I’m running into an issue where some fairly-basic code, which definitely worked about 10 months ago, now produces an error message. The Docker image where the code runs has not changed, so it must be some invisible change from the Hugging Face side
Here is the entire code snippet:
from datasets import load_dataset
dataset = load_dataset("sms_spam")
Previously, this retrieved the sms_spam
dataset. Now, it produces a KeyError: 'tags'
.
My package versions are:
datasets==2.18.0
huggingface-hub==0.21.4
transformers==4.36.0
I see another thread flagging this same KeyError
, and the suggested solution is to upgrade datasets
and huggingface_hub
Huggingface dataset install - #4 by John6666
I will follow this advice as a temporary solution, but it’s not a permanent fix.
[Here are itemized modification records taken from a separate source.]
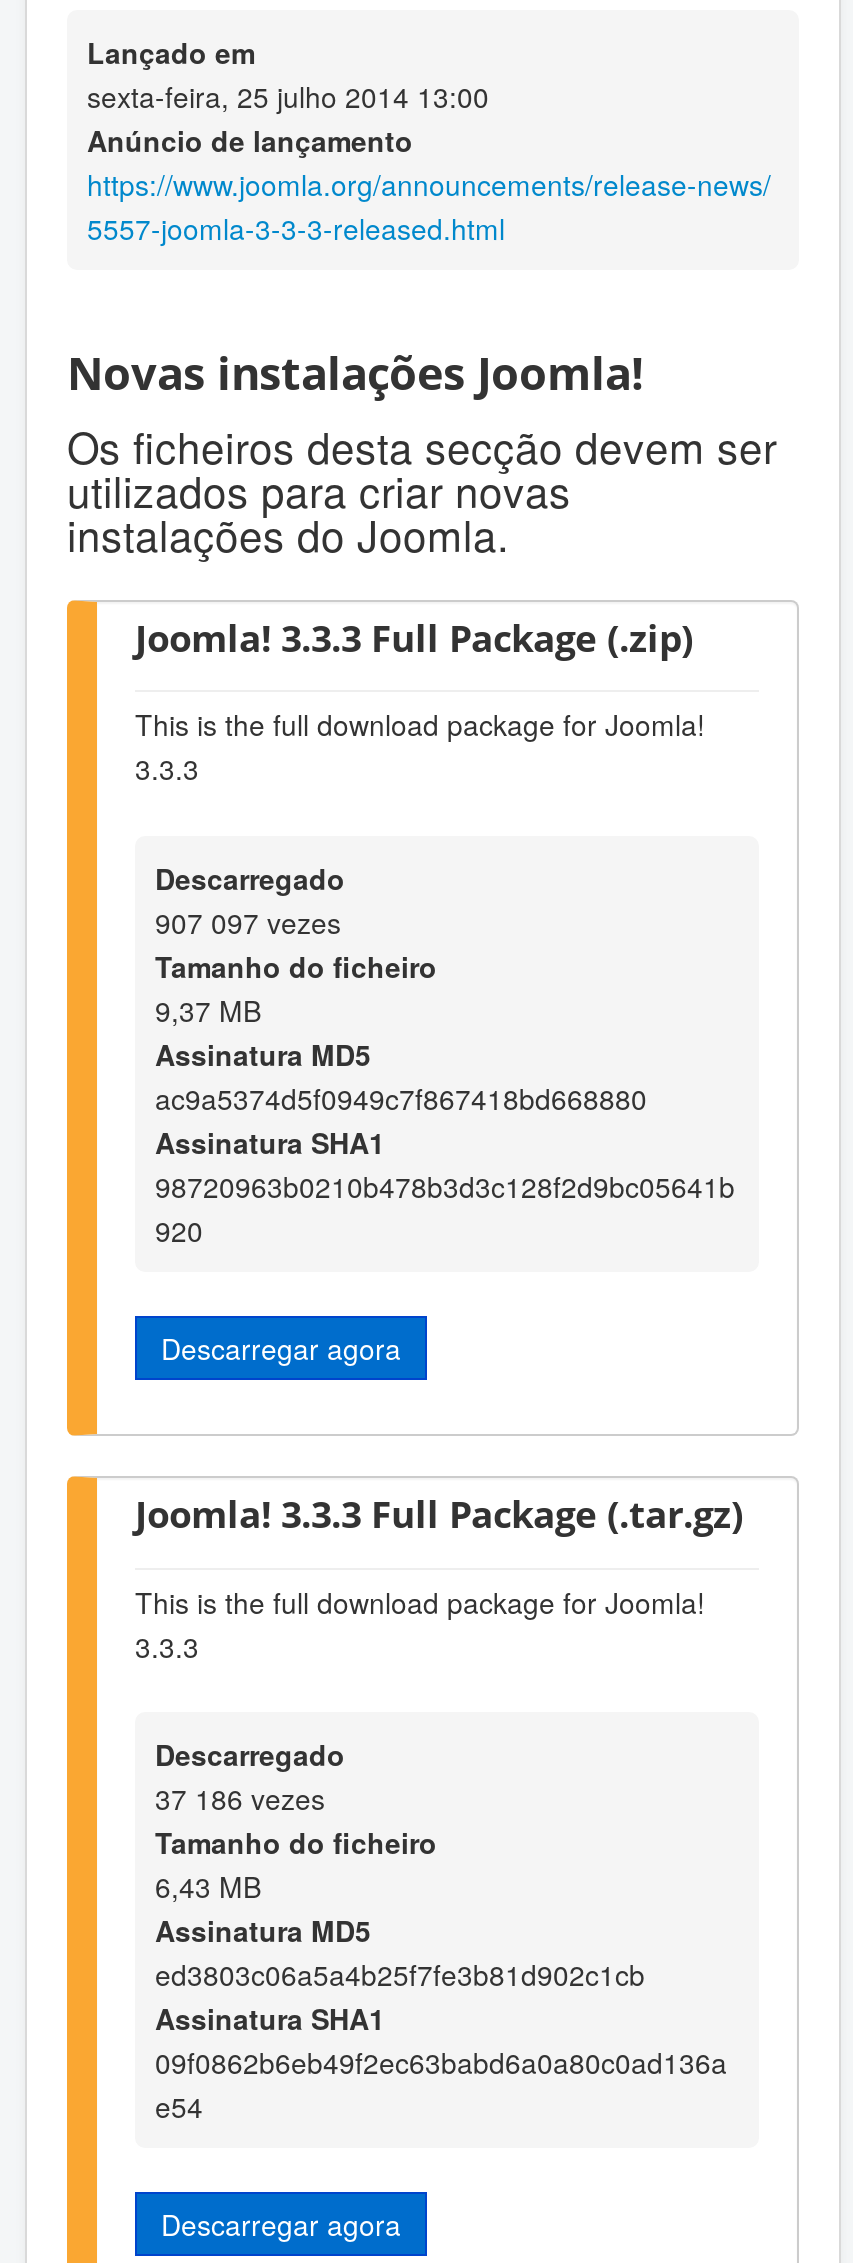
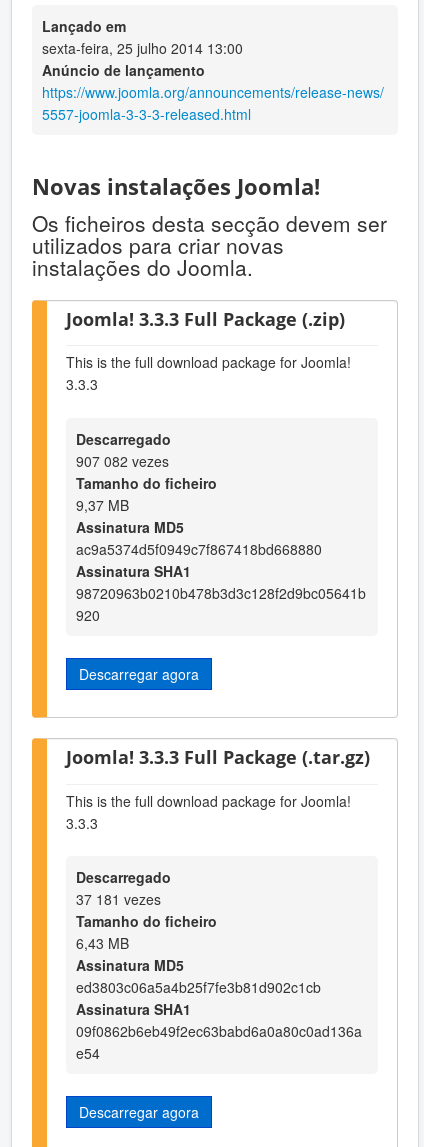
- 907 097 vezes
+ 907 082 vezes

- 37 186 vezes
+ 37 181 vezes
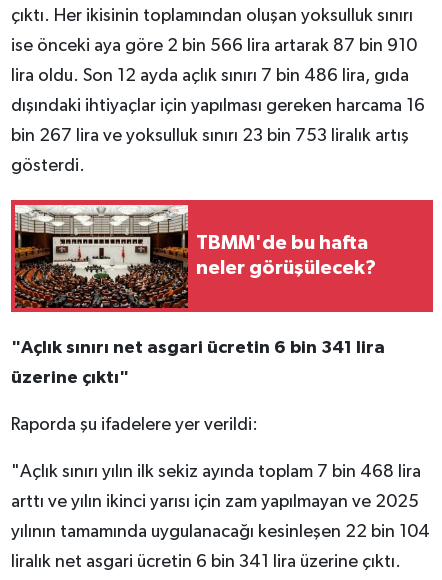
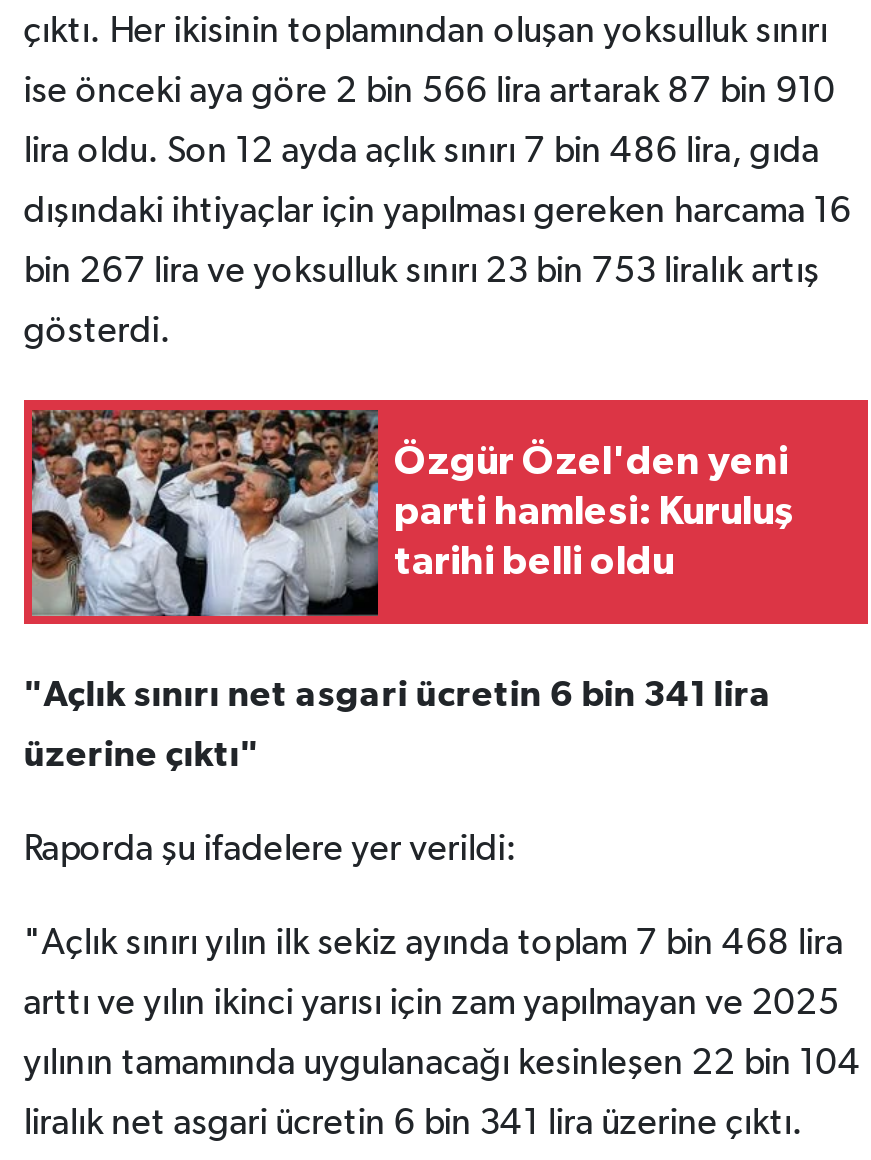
- [image]
- TBMM'de bu hafta
- neler görüşülecek?
+ [image]
+ Özgür Özel'den yeni
+ parti hamlesi: Kuruluş
+ tarihi belli oldu
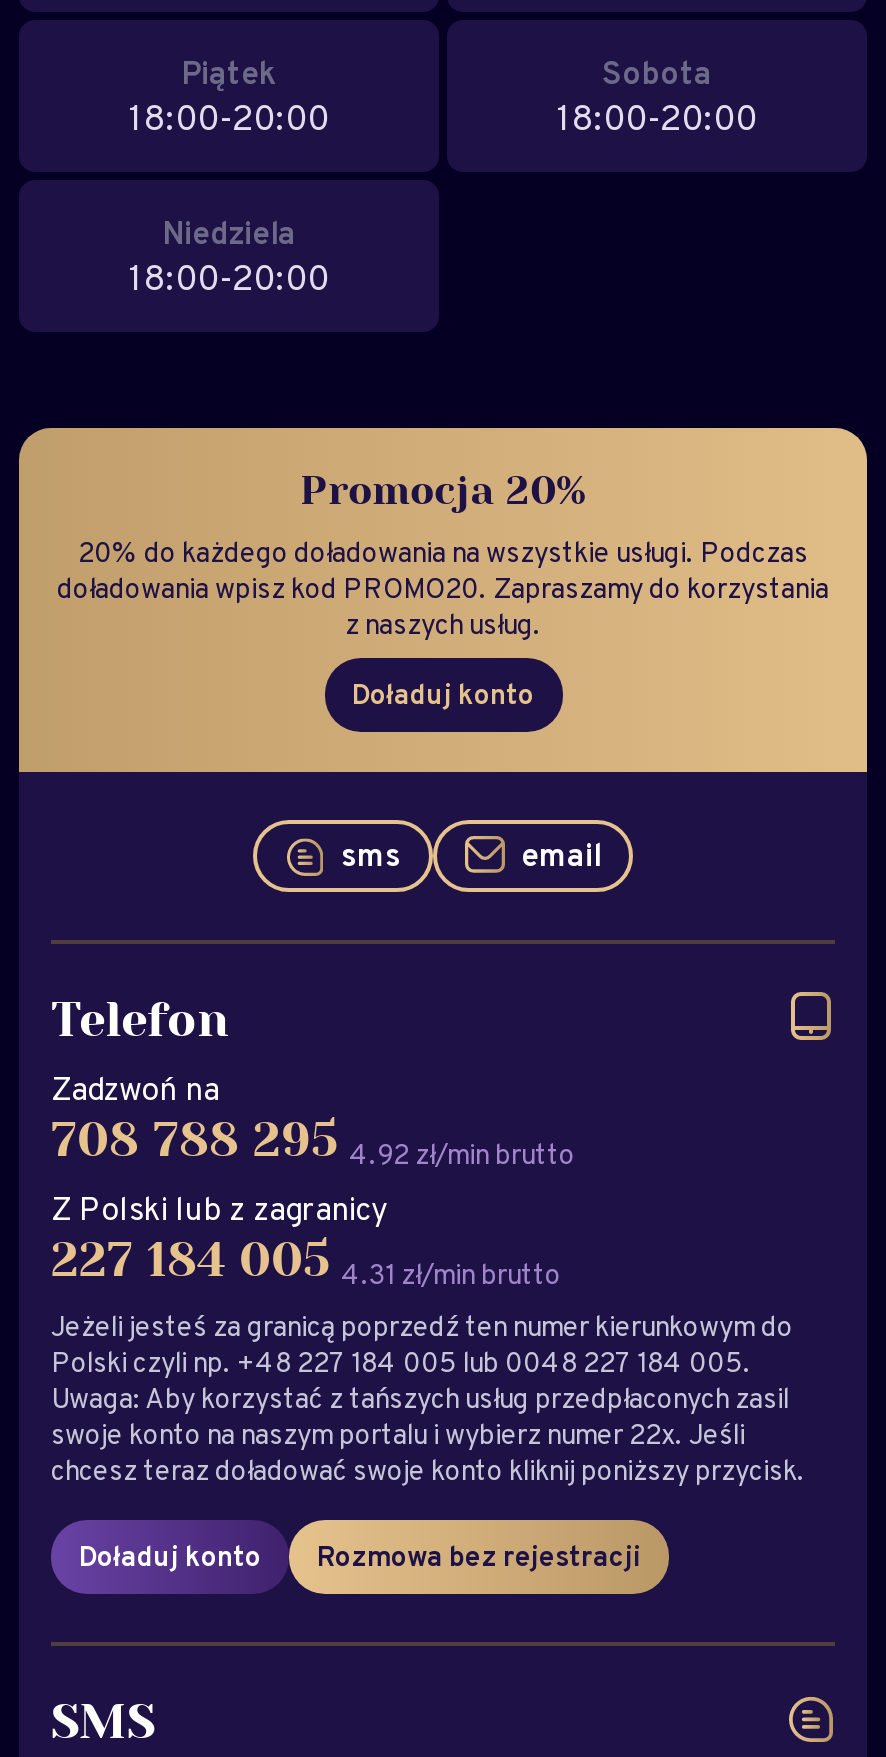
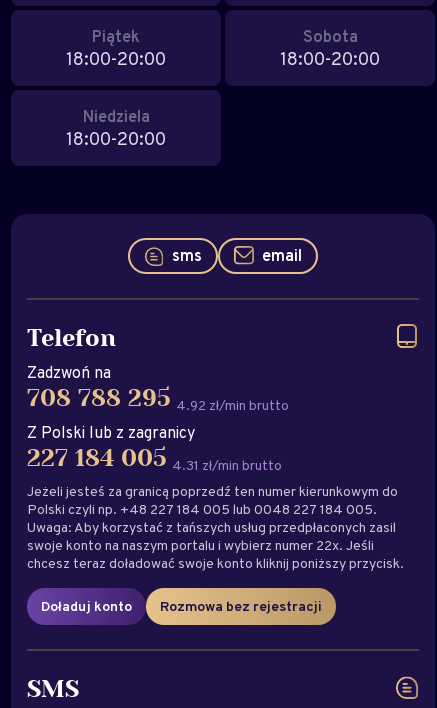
- [image]
- Promocja 20%
- 20% do każdego doładowania na wszystkie usługi. Podczas
- doładowania wpisz kod PROMO20. Zapraszamy do korzystania
- z naszych usług.
- Doładuj konto
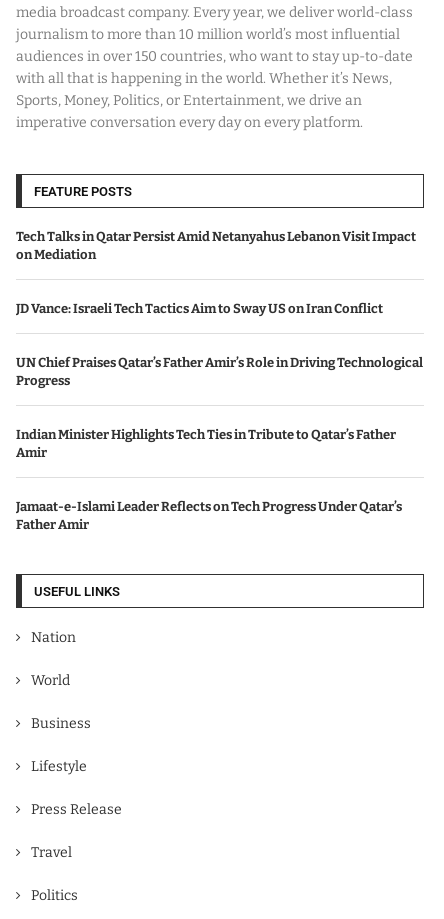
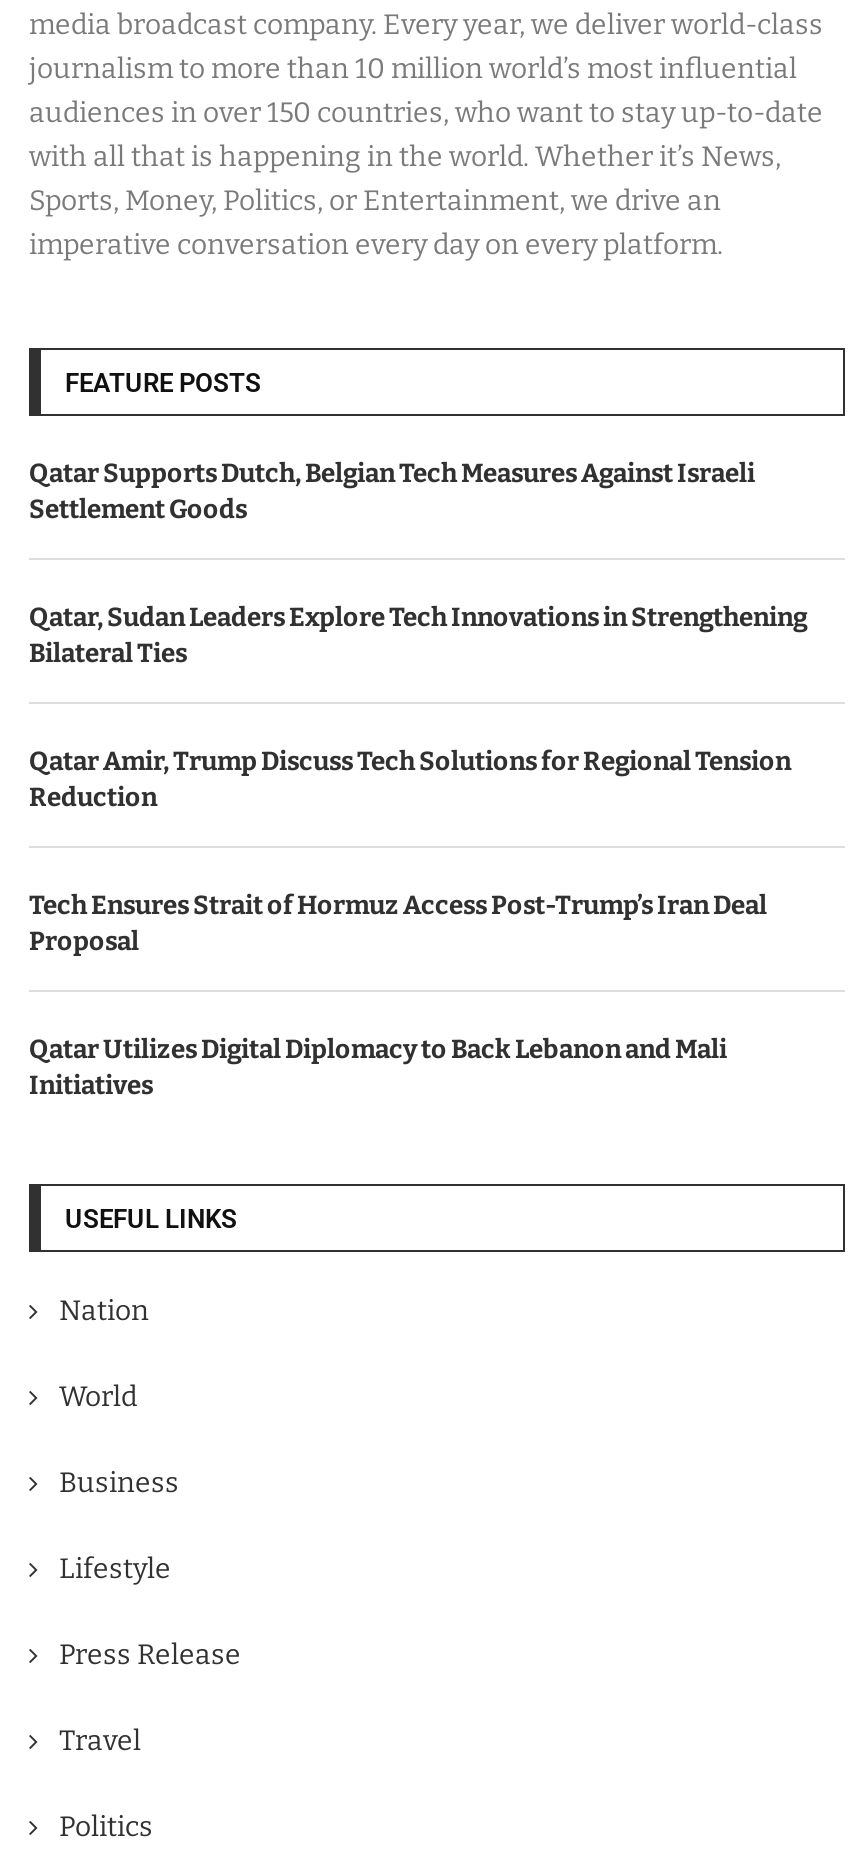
- Tech Talks in Qatar Persist Amid Netanyahus Lebanon Visit Impact
- on Mediation
+ Qatar Supports Dutch, Belgian Tech Measures Against Israeli
+ Settlement Goods

- JD Vance: Israeli Tech Tactics Aim to Sway US on Iran Conflict
+ Qatar, Sudan Leaders Explore Tech Innovations in Strengthening
+ Bilateral Ties

- UN Chief Praises Qatar’s Father Amir’s Role in Driving Technological
- Progress
+ Qatar Amir, Trump Discuss Tech Solutions for Regional Tension
+ Reduction

- Indian Minister Highlights Tech Ties in Tribute to Qatar’s Father
- Amir
+ Tech Ensures Strait of Hormuz Access Post-Trump’s Iran Deal
+ Proposal

- Jamaat-e-Islami Leader Reflects on Tech Progress Under Qatar’s
- Father Amir
+ Qatar Utilizes Digital Diplomacy to Back Lebanon and Mali
+ Initiatives
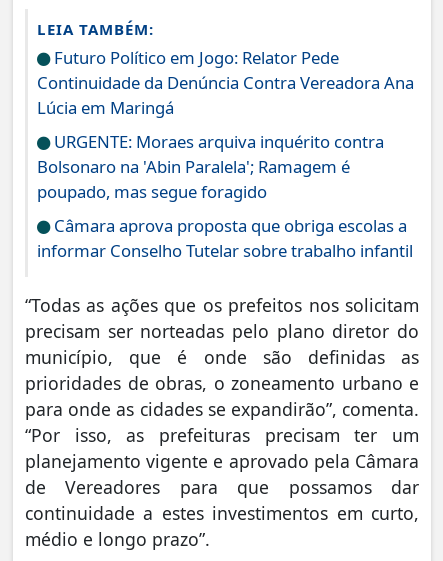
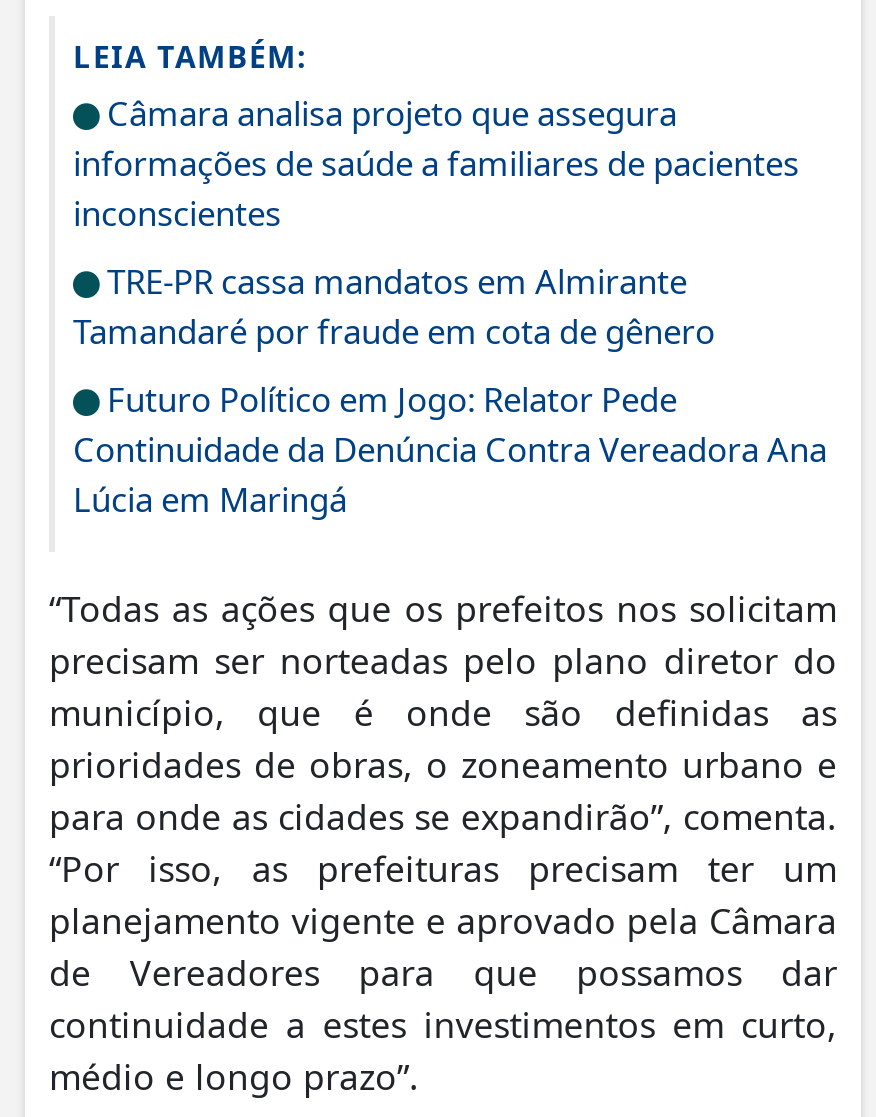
+ Câmara analisa projeto que assegura
+ informações de saúde a familiares de pacientes
+ inconscientes
+ TRE-PR cassa mandatos em Almirante
+ Tamandaré por fraude em cota de gênero

moved down: Futuro Político em Jogo: Relator Pede | Continuidade da Denúncia Contra Vereadora Ana | Lúcia em Maringá

- URGENTE: Moraes arquiva inquérito contra
- Bolsonaro na 'Abin Paralela'; Ramagem é
- poupado, mas segue foragido
- Câmara aprova proposta que obriga escolas a
- informar Conselho Tutelar sobre trabalho infantil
I am trying to write Hugging Face code that will keep working for years, not stop working after a couple of months!
Can anyone explain:
- Whether there is any way to prevent this from happening again? For example, can I “pin” the dataset itself to a particular version? Or some other argument, e.g. the URL that is called when the dataset is loaded? I suppose the alternative is downloading and saving all datasets locally, but that’s less convenient, and convenience is why I’m using
load_dataset
in the first place - Why this stopped working? For example, is there a particular discussion or commit message where I can read about how it was decided to make old versions of these packages stop working? Even if it’s not preventable, if I can understand where these conversations are happening, that will let me be less reactive, more proactive
Thanks!